Records from a dataset
BEGIN

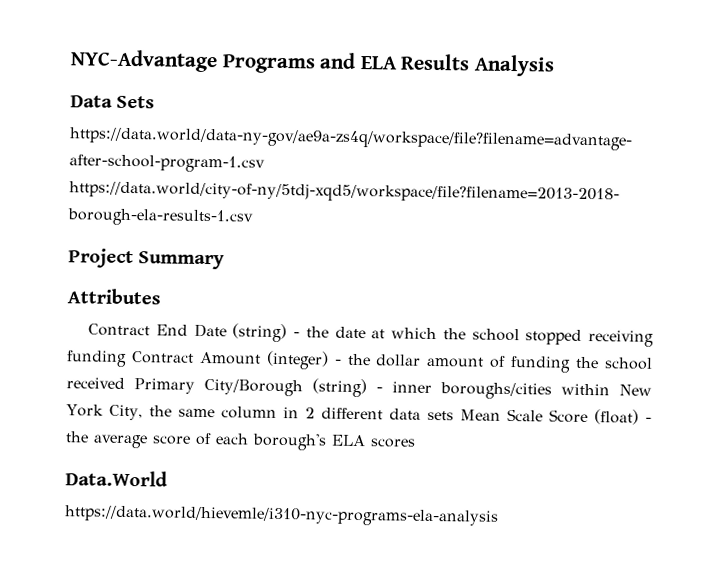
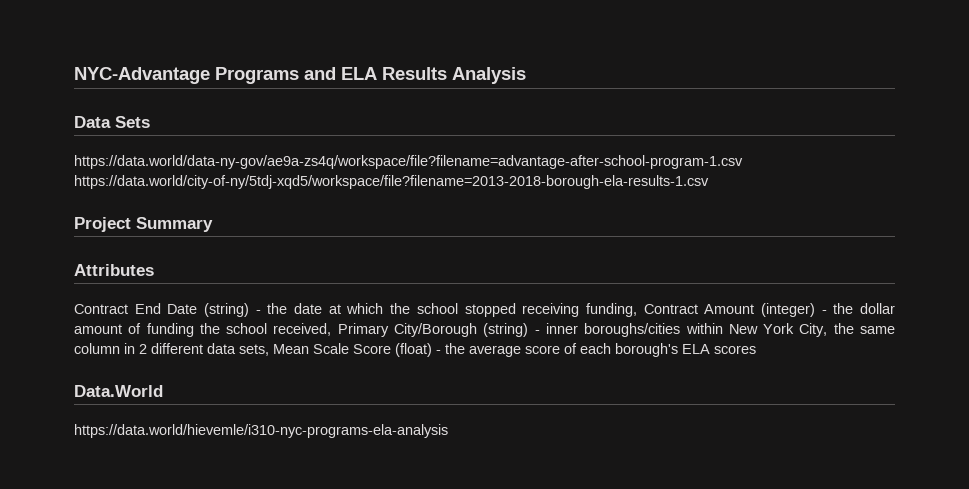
[66,350,127,367] funding -> [585,303,637,317] funding,
[66,377,125,389] received -> [273,323,332,336] received,
[426,410,454,421] sets -> [239,344,269,356] sets,

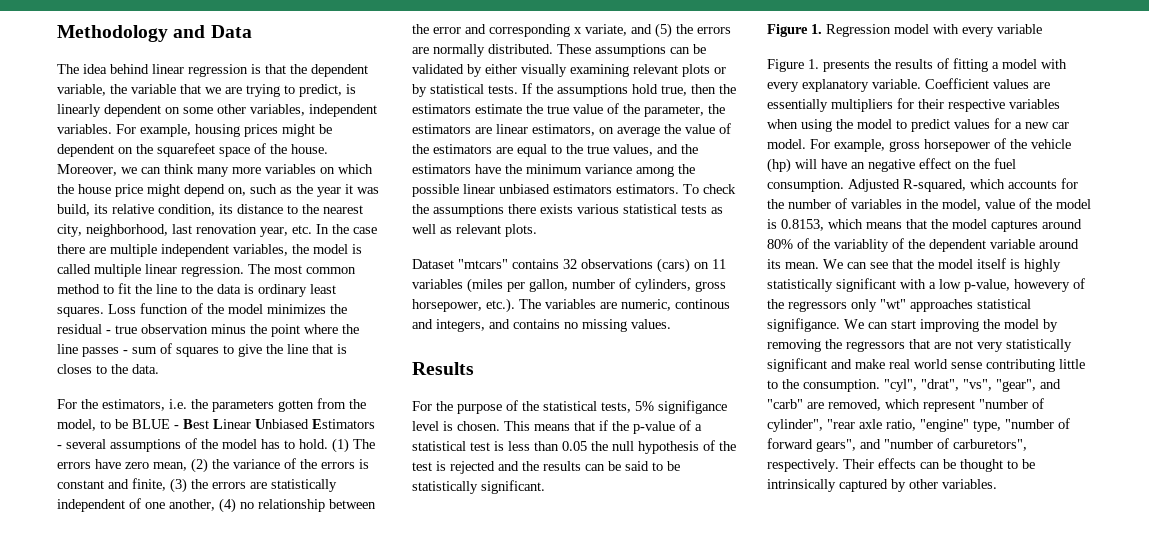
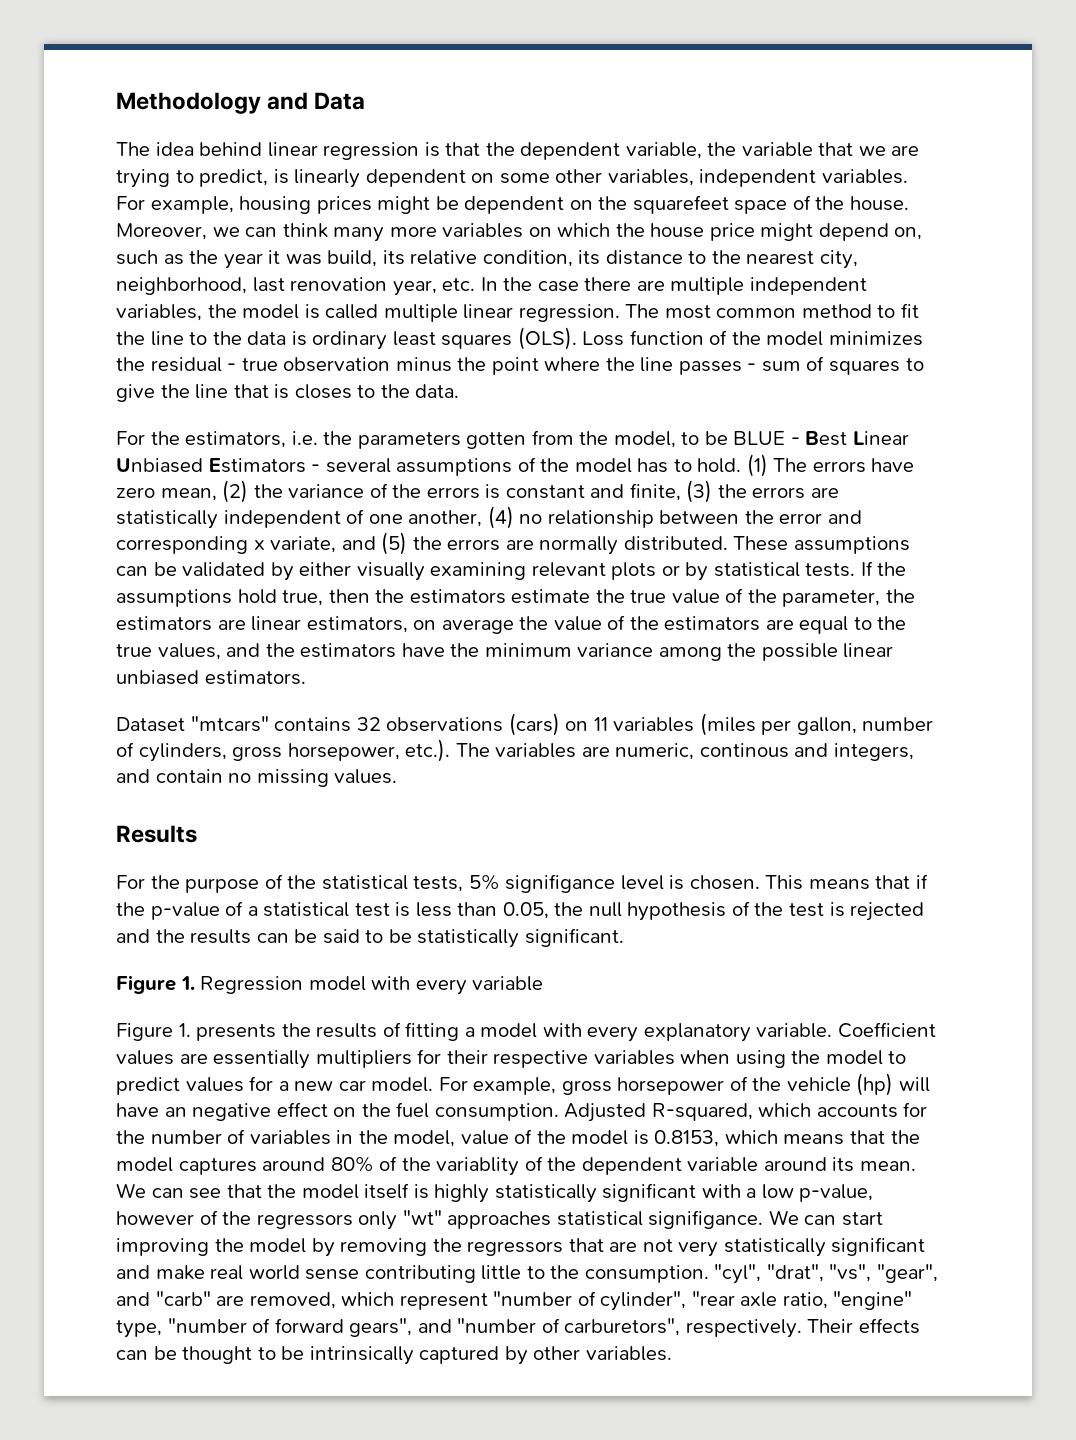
[57,307,104,317] squares. -> [441,327,577,350] squares (OLS).
[553,184,612,194] estimators -> (199, 677) none
[683,184,736,194] [412,204,723,217] [412,224,537,237] To check the assumptions there exists various statistical tests as well as relevant plots. -> (306, 677) none
[513,319,560,329] contains -> [155,769,223,783] contain
[562,441,587,451] 0.05 -> [502,902,549,919] 0.05,
[1014,279,1070,292] howevery -> [116,1211,194,1225] however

END

▶ WHAT IS BEING ASKED
What you output must match the data exactly, apart from the pictures, which are left out.

▶ RESPONSE BELOW
[66,350,127,367] funding -> [585,303,637,317] funding,
[66,377,125,389] received -> [273,323,332,336] received,
[426,410,454,421] sets -> [239,344,269,356] sets,

[57,307,104,317] squares. -> [441,327,577,350] squares (OLS).
[553,184,612,194] estimators -> (199, 677) none
[683,184,736,194] [412,204,723,217] [412,224,537,237] To check the assumptions there exists various statistical tests as well as relevant plots. -> (306, 677) none
[513,319,560,329] contains -> [155,769,223,783] contain
[562,441,587,451] 0.05 -> [502,902,549,919] 0.05,
[1014,279,1070,292] howevery -> [116,1211,194,1225] however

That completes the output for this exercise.